Erfolgreicher Regional- und Nahverkehr in ländlicher Region

Die regiobus Potsdam Mittelmark GmbH entstand im Jahr 2017 aus dem Zusammenschluss verschiedener lokaler Nahverkehrsgesellschaften und setzt seither als größtes regionales Busunternehmen im Land Brandenburg die erfolgreiche Arbeit der vorherigen Unternehmen fort. Durch eine konsequente Ausrichtung auf eine hohe Qualität und Zuverlässigkeit des Personenverkehrs gelingt es dem Nahverkehrsanbieter die Fahrgastzahlen immer weiter zu steigern – keine Selbstverständlichkeit in der ländlichen Region. Maßnahmen sind z.B. zuverlässiger Taktverkehr abgestimmt auf andere Verkehrsmittel (Zug, Bus), moderne Informationssysteme in den Bussen und an den Haltestellen und gute Ausstattung der Busse (u.a. mit WLAN).

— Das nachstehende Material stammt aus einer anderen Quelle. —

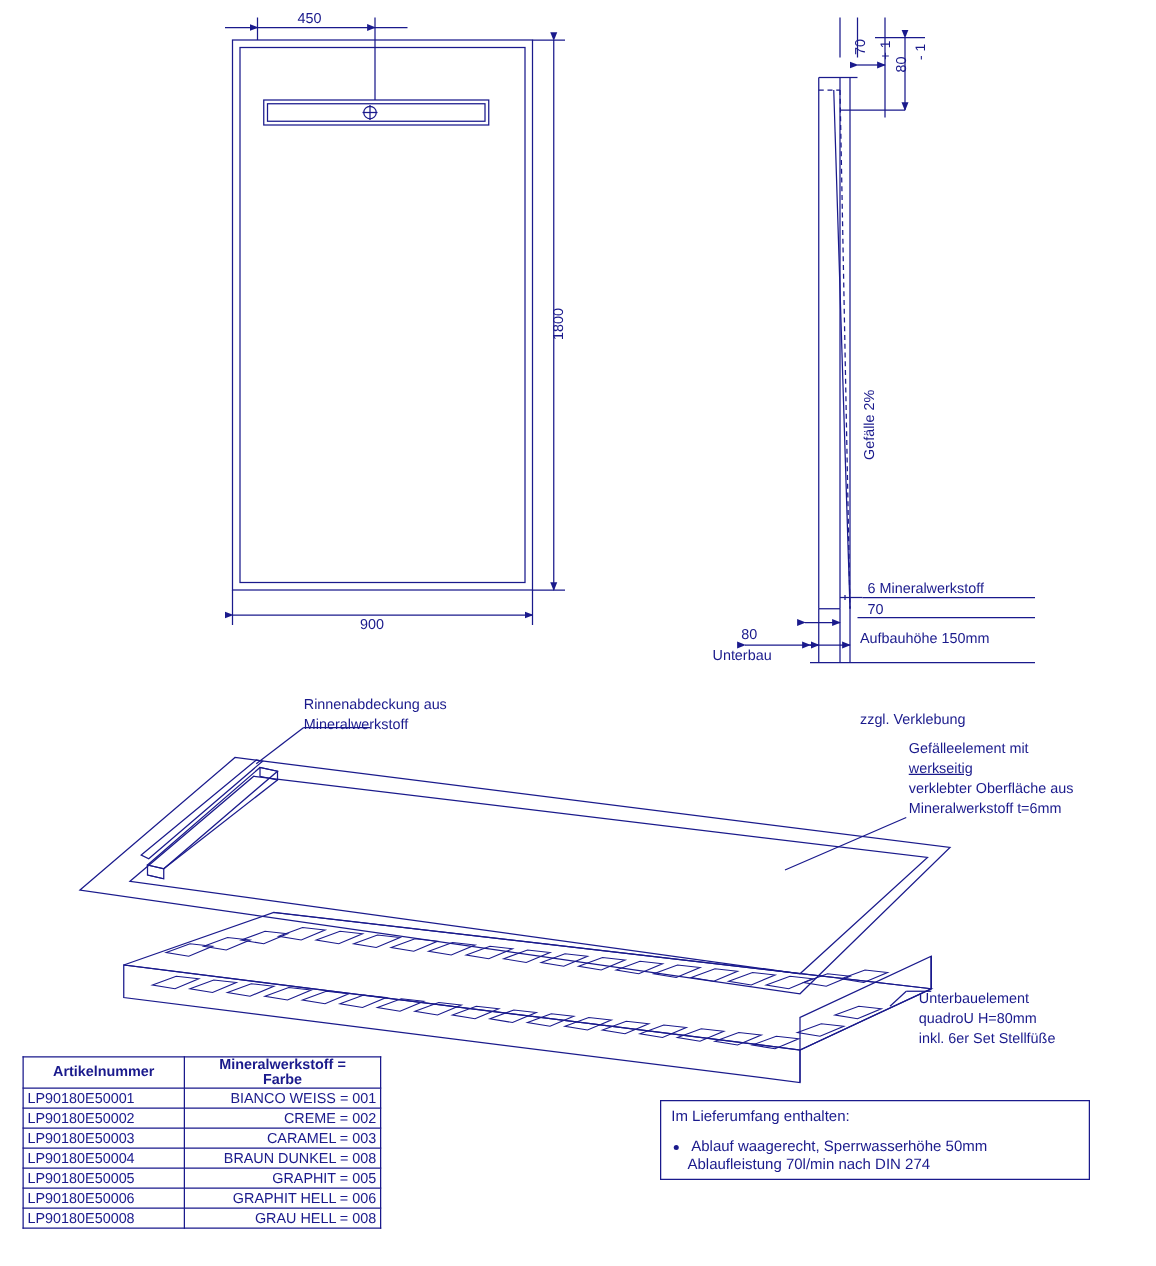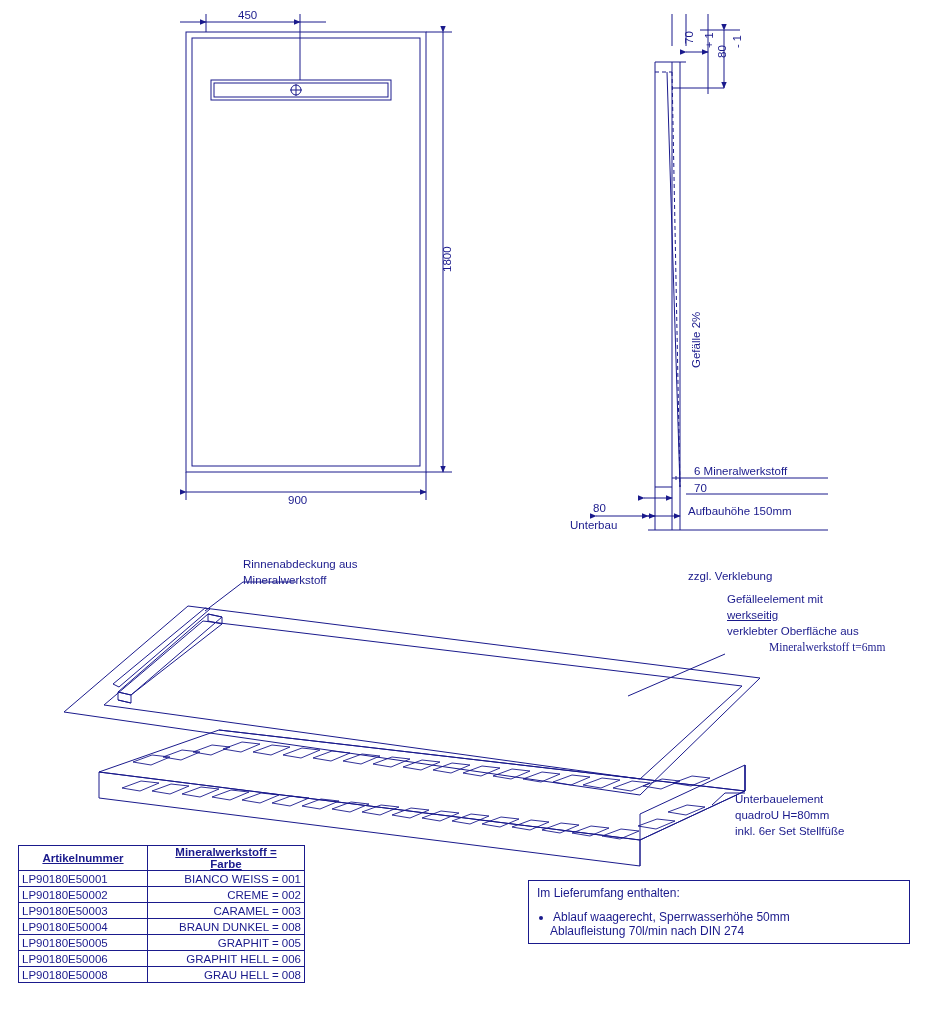"Mineralwerkstoff t=6mm" div.lbl { font-family: Liberation Serif, serif -> none; left: 769px -> 727px }
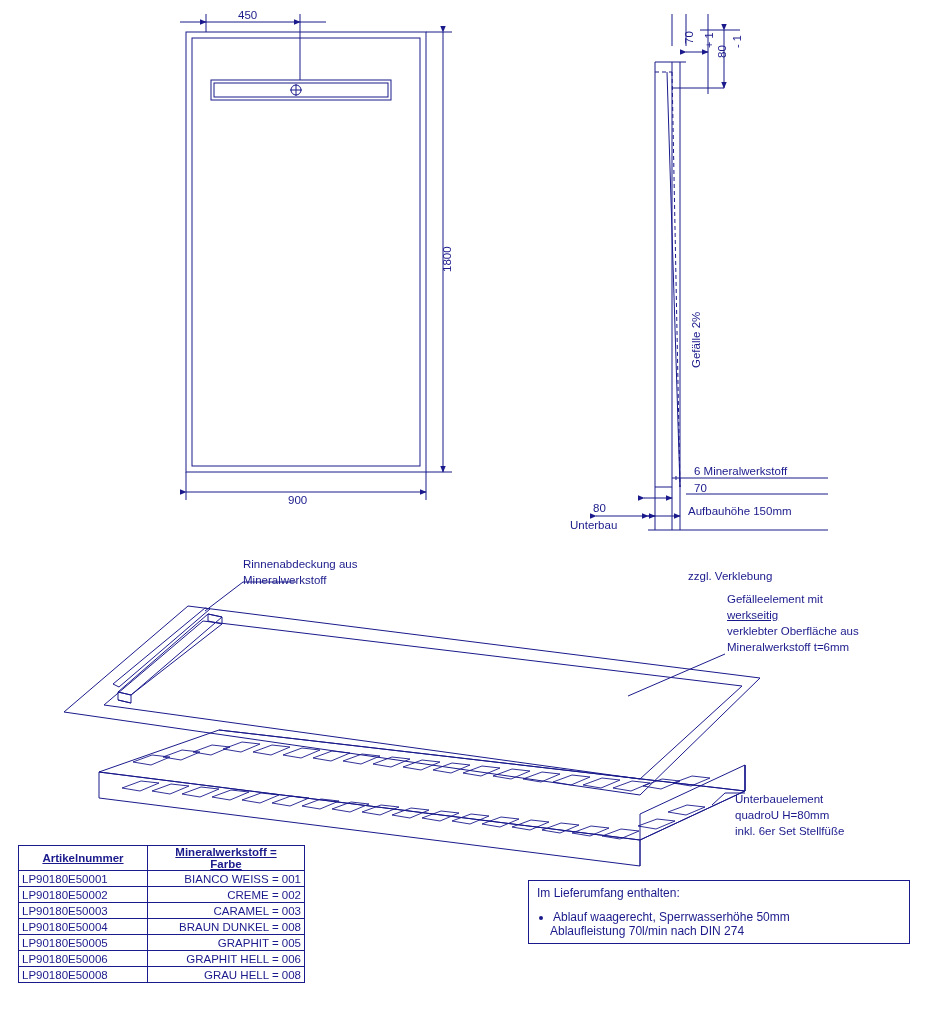"Artikelnummer" table.parts th { text-decoration: underline -> none }
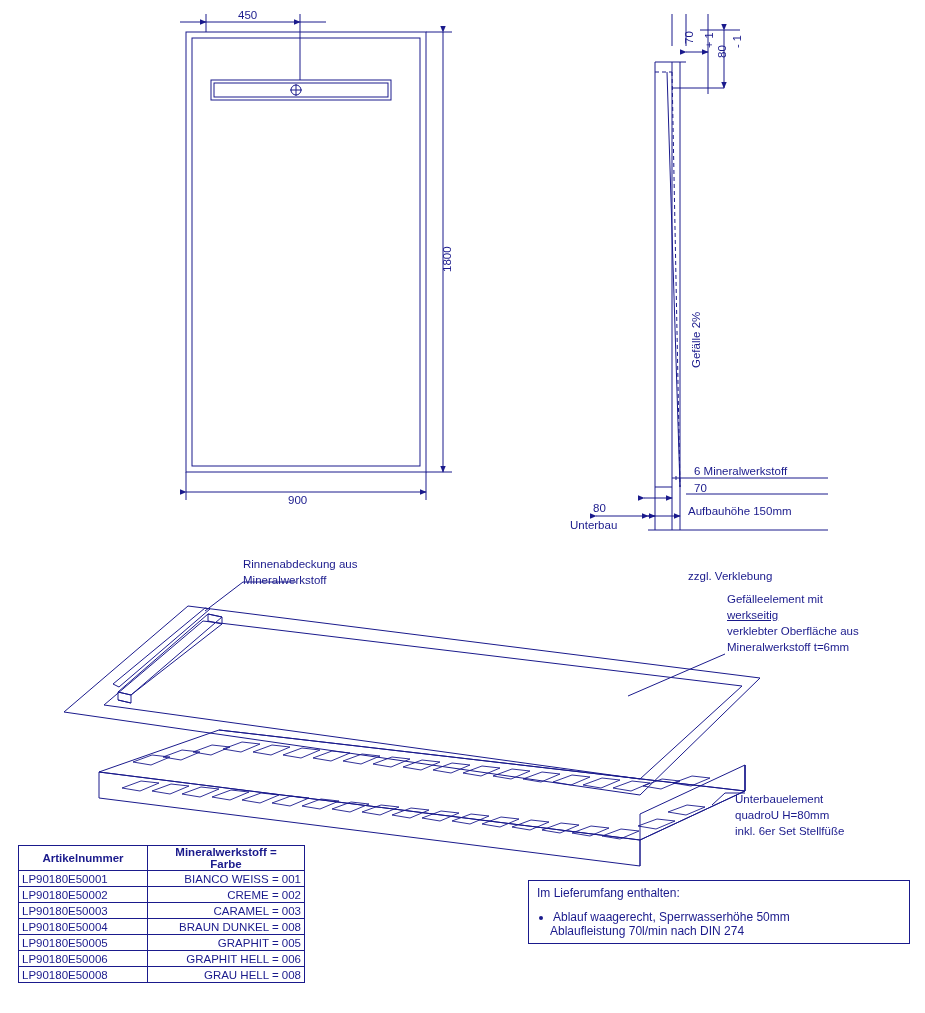"Im Lieferumfang enthalten:" div.boxnote { width: 382px -> 344px }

Integrierter Umweltschutz im gesamten Unternehmen

Neben Qualität setzt die regiobus Potsdam Mittelmark voll auf Effizienz und sinnvolle Umweltschutzmaßnahmen. Die sehr junge Busflotte ist besonders CO2-effizient. Moderne Klimaanlagen tragen ebenfalls zur Ökoeffizienz bei. Auf weniger befahrenen Strecken setzt das Unternehmen kleinere, sparsame Busse ein. Hinter den Kulissen geht es ebenfalls umweltfreundlich zu: Ökostrom aus eigenen Photovoltaikanalagen, Solarthermie und eine neue energieeffiziente LED-Beleuchtung ermöglichen einen klimafreundlichen Betrieb. Außerdem ist die Nahverkehrsgesellschaft bereits seit mehreren Jahren mit mehreren Elektro- und Hybrid-PKW unterwegs.

„Wir wollen unseren Fahrgästen eine attraktive und umweltfreundliche Alternative zum Auto fahren anbieten. Der Erfolg in den letzten Jahren bestärkt uns darin, den Weg von Qualität und konsequentem Umweltschutz weiterzugehen“

Hans-Jürgen Hennig, Geschäftsführer regiobus Potsdam Mittelmark

Alle Fahrgäste sind CO2-neutral unterwegs

Trotz aller Effizienzmaßnahmen verursachen die Busse und PKW momentan immer noch CO2-Emissionen. Deshalb geht die Nahverkehrsgesellschaft einen entscheidenden Schritt weiter und unterstützt mit PROJECT CLIMATE ein Klimaschutzprojekt in Vietnam, das dieselbe Menge CO2 wieder einspart, die durch die Bus- und PKW-Fahrten entstehen. Dadurch bleibt die weltweite Klimabilanz ausgeglichen, auf die es entscheidend für den Klimawandel ankommt.

Im Rahmen des Klimaschutzprojekts werden in Vietnam Kleinbiogasanlagen installiert, die mit dem Dung der Kühe oder Schweine betrieben werden, die die Familien ohnehin besitzen. Auf diese Weise wird der Verbrauch von fossilen Brennstoffen und von Holz aus Wäldern, die durch Abholzung betroffen sind, reduziert und so CO2 eingespart. Zusätzlich verhindert die Vergärung des Dungs zu Biogas auch, dass Methan in die Atmosphäre gelangt. Methan ist ein sehr potentes Treibhausgas und trägt um ein Vielfaches stärker zum Klimawandel bei als CO2. Das Klimaschutzprojekt trägt auch dazu bei, Atemwegserkrankungen zu verhindern, weil die neuen Gasherde weniger Rauch entwickeln als die herkömmlichen Kochmethoden.